On 2020-04-03 18:16:33, Jonathan Ballet wrote:
> Hi,
> 
> On AWS Nitro instances, EBS volumes are exposed as NVMe block devices by
> the kernel on the /dev/nvme* paths.
> 
> The AWS documentation "Identifying the EBS Device" says that the Linux
> kernel doesn't guarantee the creation order of these devices, as they
> are discovered in the order the devices respond.
> 
> This creates a situation where you can start an instance with 2 (or
> more) attached EBS and sometimes end up with the "root" EBS being named
> /dev/nvme0n1 and the other one /dev/nvme1n1, sometimes the opposite.
> 
> (It's also even more confusing because the device names specified when
> attaching the disks when creating the instance is also different...)
> 
> In its own Linux image, AWS apparently ships a set of udev rules + a
> script to get these device names out of the information exposed by the
> NVMe devices, which create appropriate symlinks in /dev towards each
> /dev/nvme* devices.
> 
> This doesn't change the random detection order by the kernel, but this
> provides a more stable interface to deal with instances containing
> multiple disks.
> 
> I wonder if it would be possible to provide such a mechanism by default
> in the official Debian AMI?
> Is this type of cloud provider-specific configuration could be accepted?

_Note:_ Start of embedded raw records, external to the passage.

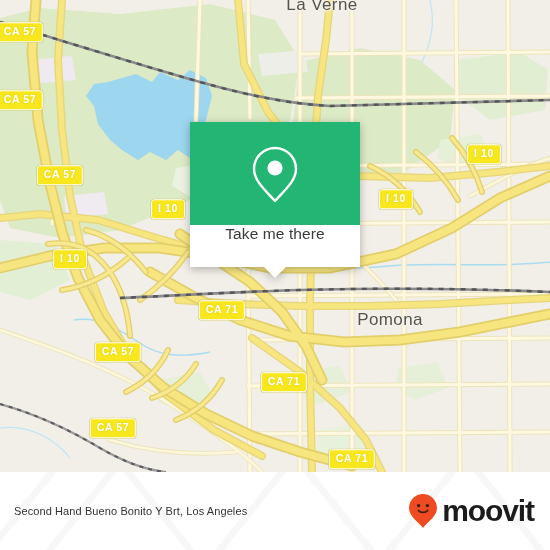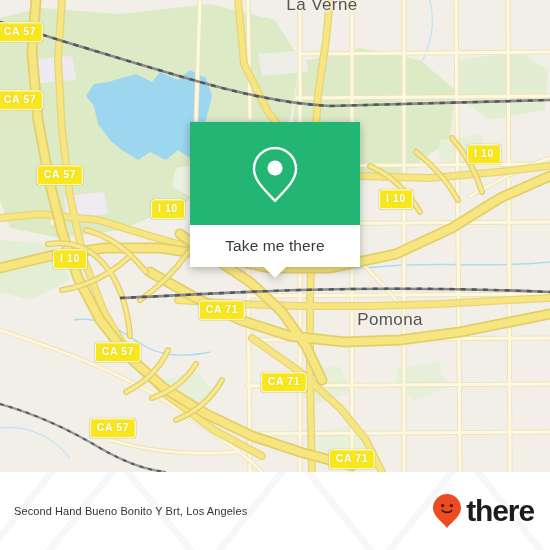--- a/index.html
+++ b/index.html
@@ -82,7 +82,7 @@
     height: 42px;
     background: #ffffff;
     display: flex;
-    align-items: center;
+    align-items: flex-start;
     justify-content: center;
   }
   #popup-label {

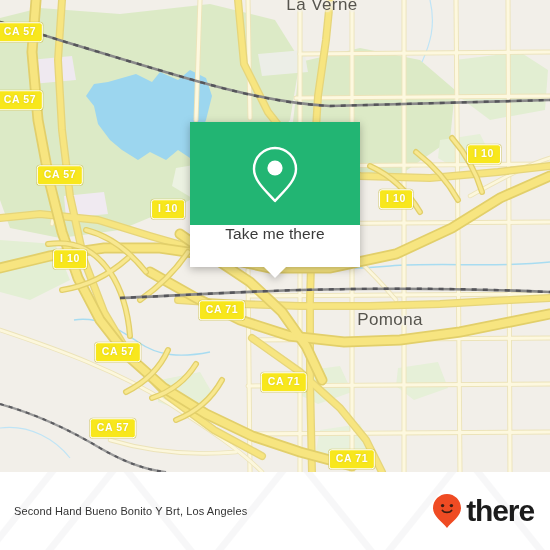--- a/index.html
+++ b/index.html
@@ -381,7 +381,7 @@
           <circle cx="19.4" cy="12.6" r="1.7" fill="#3a1d12"></circle>
           <path d="M10.4 17.4 C12.2 19.9 17.8 19.9 19.6 17.4" fill="none" stroke="#3a1d12" stroke-width="1.7" stroke-linecap="round"></path>
         </svg>
-        <span id="brand-word">there</span>
+        <span id="brand-word">moovit</span>
       </div>
     </div>
   </div>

> (I guess that would make sense only for AWS images.)

I remember there was similar case with non-deterministic naming convention for
ephemeral EBSs long time ago.
We took similar approach and devised script doing exactly that thing, but we
did it only to our and our customer images.

Keeping that in mind I suppose I'm not going to oppose too much if handling of
that case would be added to EC2 class.